Exercise objective:
What follows is a set of records; repeat them exactly, without the pictures.
*** Opening Given entries ***
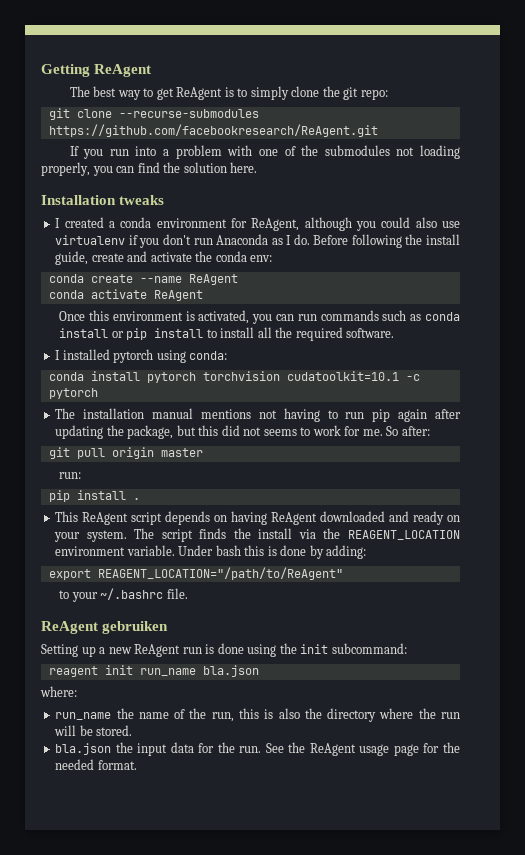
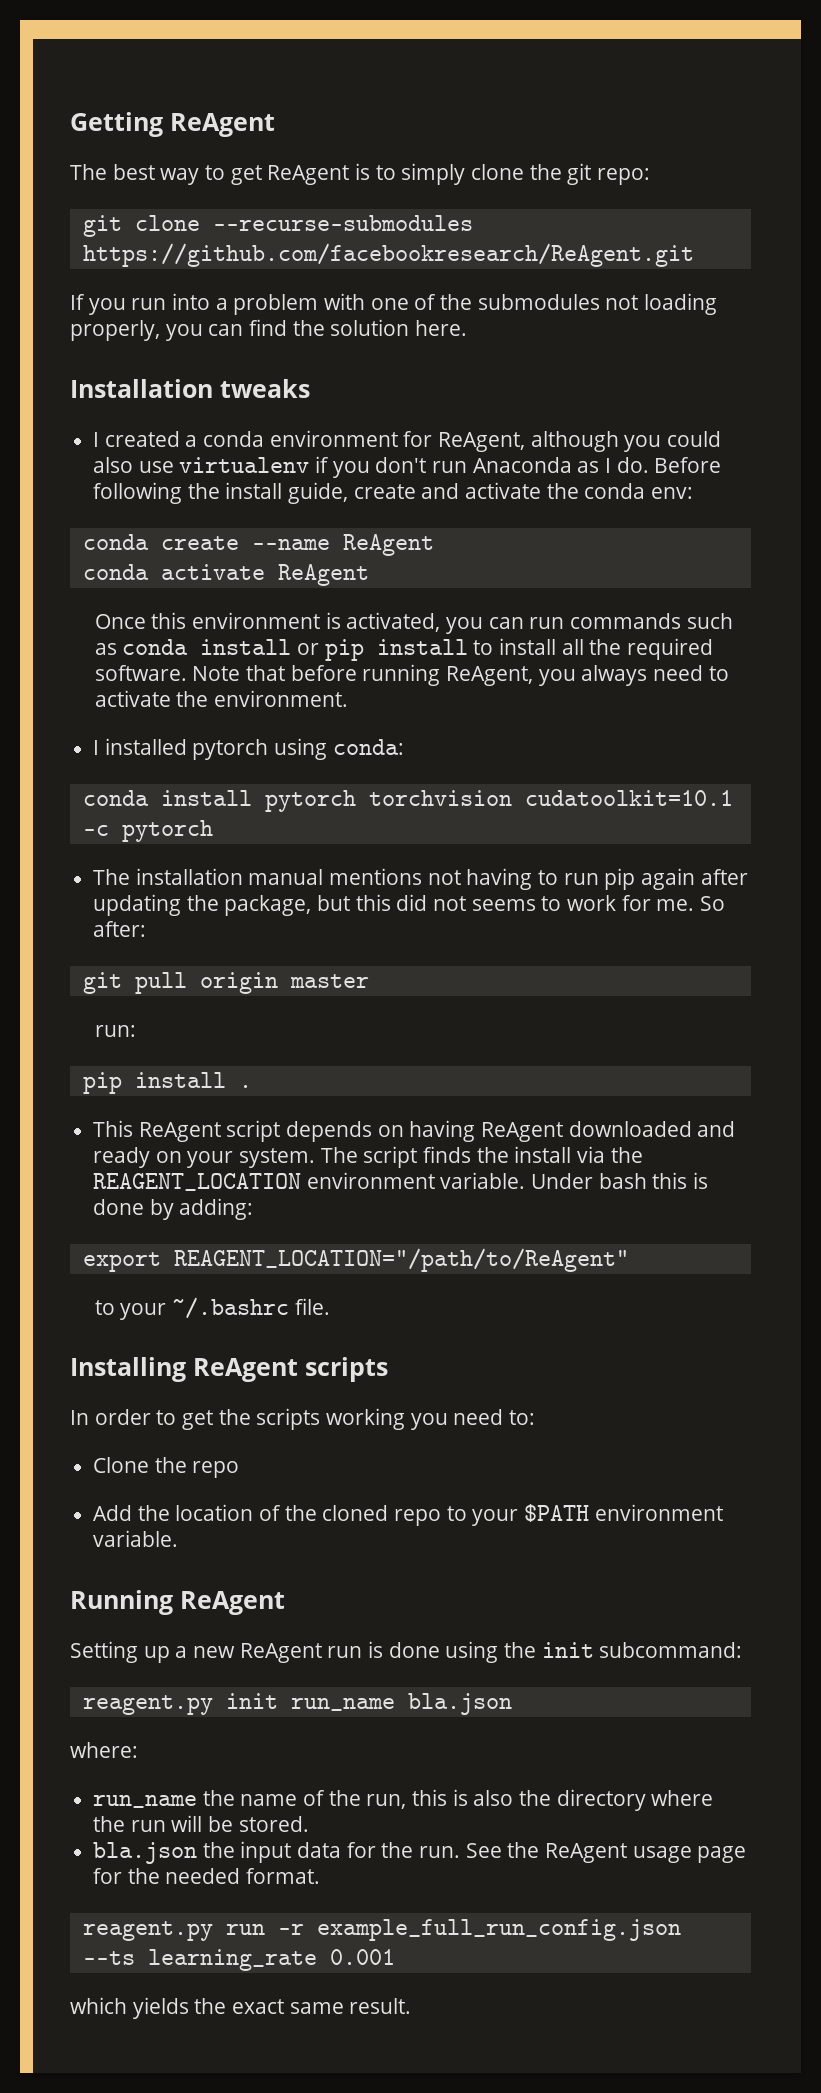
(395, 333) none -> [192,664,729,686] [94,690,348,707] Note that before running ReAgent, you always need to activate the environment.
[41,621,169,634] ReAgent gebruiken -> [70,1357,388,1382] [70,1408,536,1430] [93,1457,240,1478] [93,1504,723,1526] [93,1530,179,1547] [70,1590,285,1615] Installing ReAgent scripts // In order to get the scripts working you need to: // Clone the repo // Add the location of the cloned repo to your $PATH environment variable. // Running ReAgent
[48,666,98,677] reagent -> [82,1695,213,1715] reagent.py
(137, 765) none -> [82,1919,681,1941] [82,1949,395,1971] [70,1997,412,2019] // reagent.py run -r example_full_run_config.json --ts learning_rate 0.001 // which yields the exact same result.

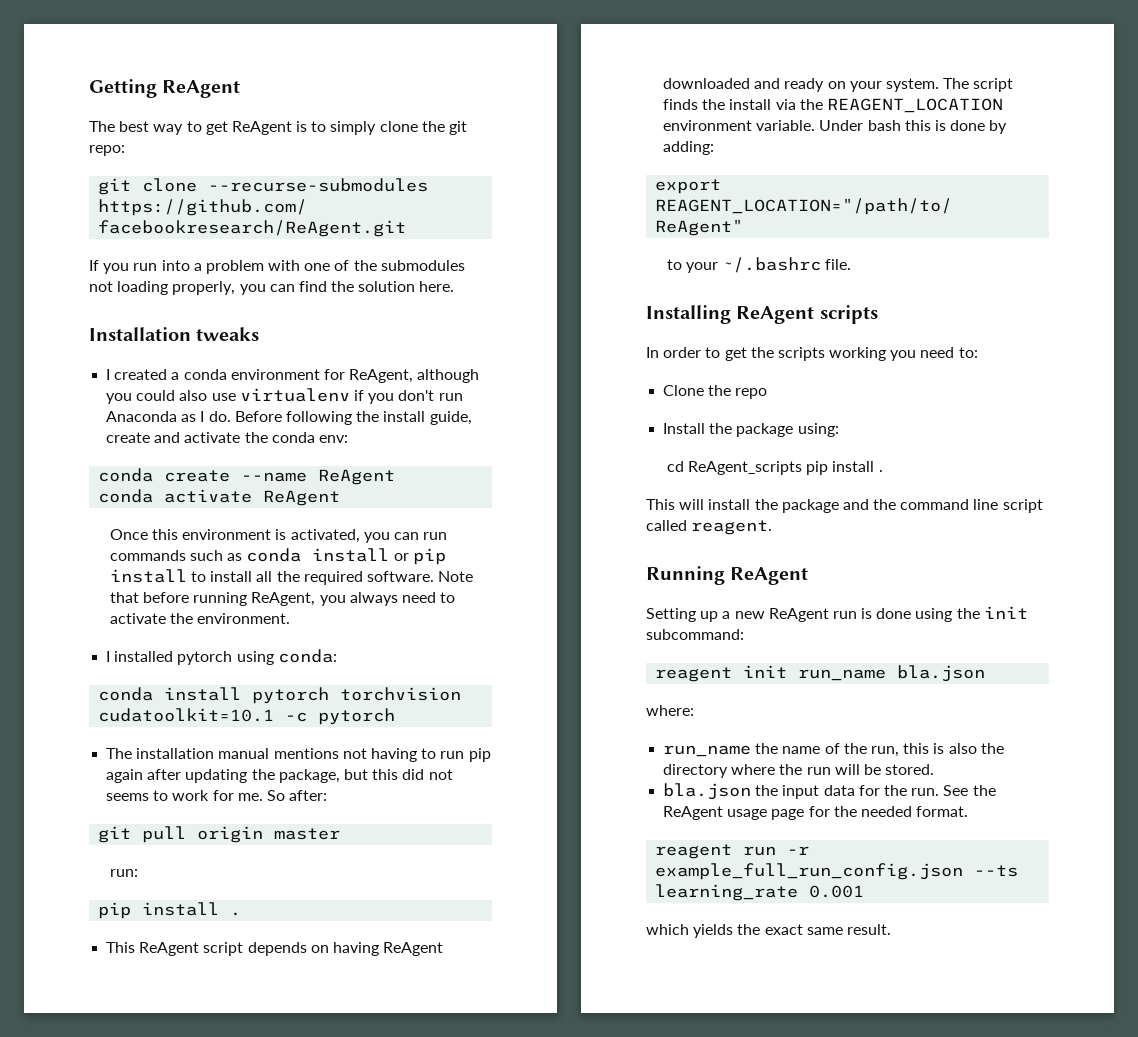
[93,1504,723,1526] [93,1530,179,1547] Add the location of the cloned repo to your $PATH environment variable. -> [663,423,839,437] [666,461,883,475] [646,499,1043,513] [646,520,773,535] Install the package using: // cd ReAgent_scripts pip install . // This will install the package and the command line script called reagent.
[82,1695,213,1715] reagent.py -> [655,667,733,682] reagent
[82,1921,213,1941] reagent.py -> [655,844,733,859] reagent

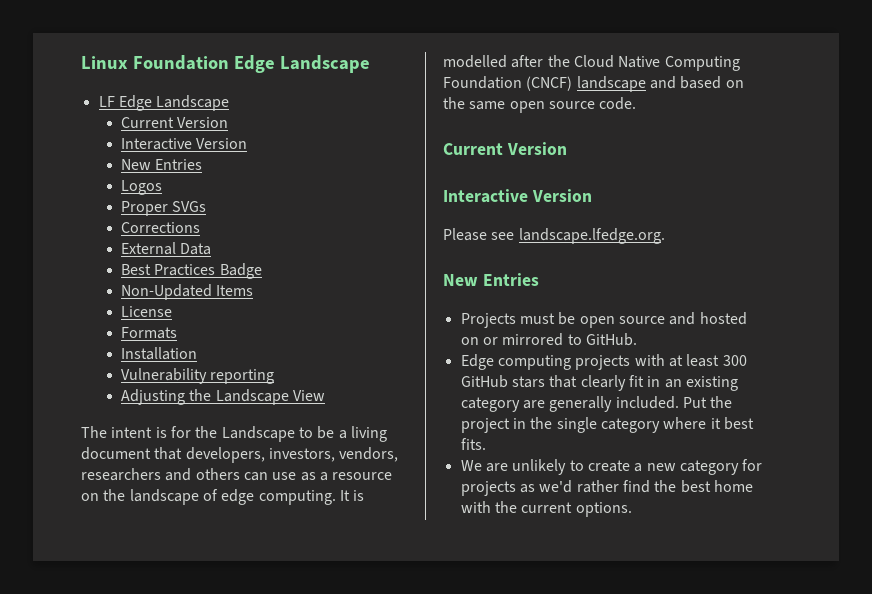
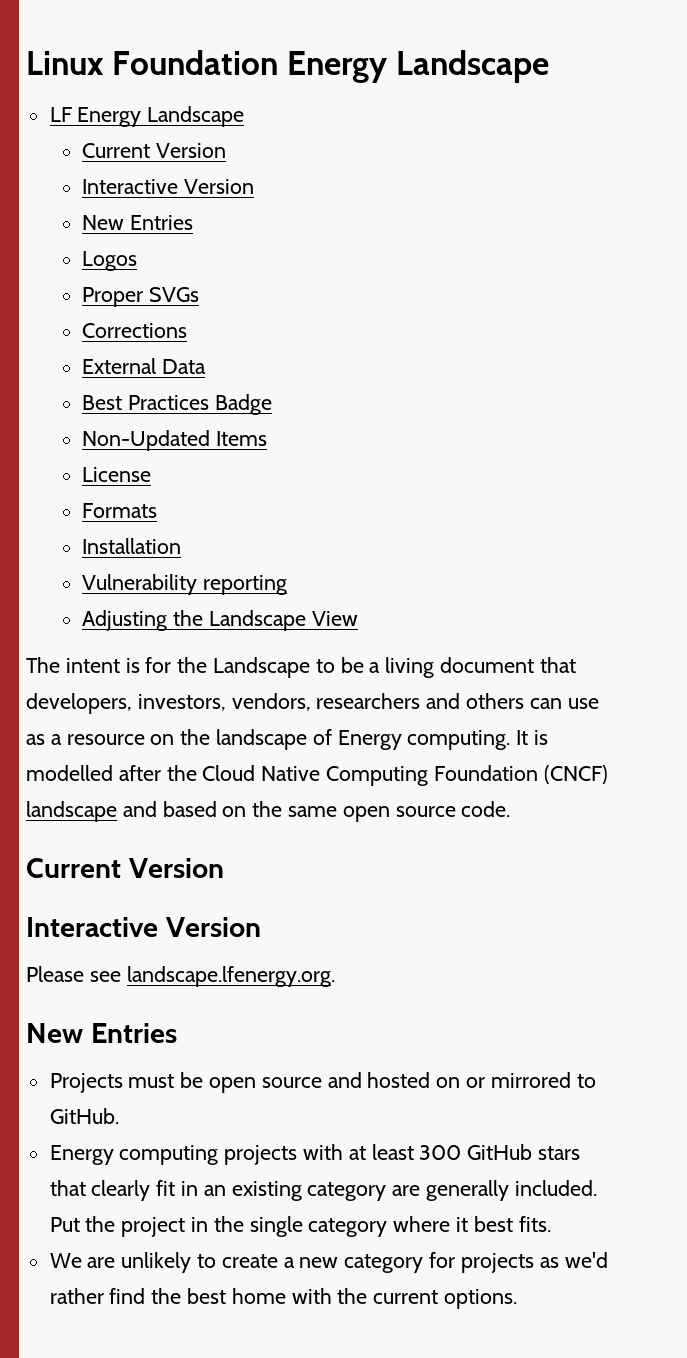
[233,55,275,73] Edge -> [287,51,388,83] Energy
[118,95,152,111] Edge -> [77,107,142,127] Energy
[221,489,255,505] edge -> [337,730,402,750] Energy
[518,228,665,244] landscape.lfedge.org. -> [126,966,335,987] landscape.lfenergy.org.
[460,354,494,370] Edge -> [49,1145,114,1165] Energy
*** Closing Given entries ***
Result for this exercise:
(395, 333) none -> [192,664,729,686] [94,690,348,707] Note that before running ReAgent, you always need to activate the environment.
[41,621,169,634] ReAgent gebruiken -> [70,1357,388,1382] [70,1408,536,1430] [93,1457,240,1478] [93,1504,723,1526] [93,1530,179,1547] [70,1590,285,1615] Installing ReAgent scripts // In order to get the scripts working you need to: // Clone the repo // Add the location of the cloned repo to your $PATH environment variable. // Running ReAgent
[48,666,98,677] reagent -> [82,1695,213,1715] reagent.py
(137, 765) none -> [82,1919,681,1941] [82,1949,395,1971] [70,1997,412,2019] // reagent.py run -r example_full_run_config.json --ts learning_rate 0.001 // which yields the exact same result.

[93,1504,723,1526] [93,1530,179,1547] Add the location of the cloned repo to your $PATH environment variable. -> [663,423,839,437] [666,461,883,475] [646,499,1043,513] [646,520,773,535] Install the package using: // cd ReAgent_scripts pip install . // This will install the package and the command line script called reagent.
[82,1695,213,1715] reagent.py -> [655,667,733,682] reagent
[82,1921,213,1941] reagent.py -> [655,844,733,859] reagent

[233,55,275,73] Edge -> [287,51,388,83] Energy
[118,95,152,111] Edge -> [77,107,142,127] Energy
[221,489,255,505] edge -> [337,730,402,750] Energy
[518,228,665,244] landscape.lfedge.org. -> [126,966,335,987] landscape.lfenergy.org.
[460,354,494,370] Edge -> [49,1145,114,1165] Energy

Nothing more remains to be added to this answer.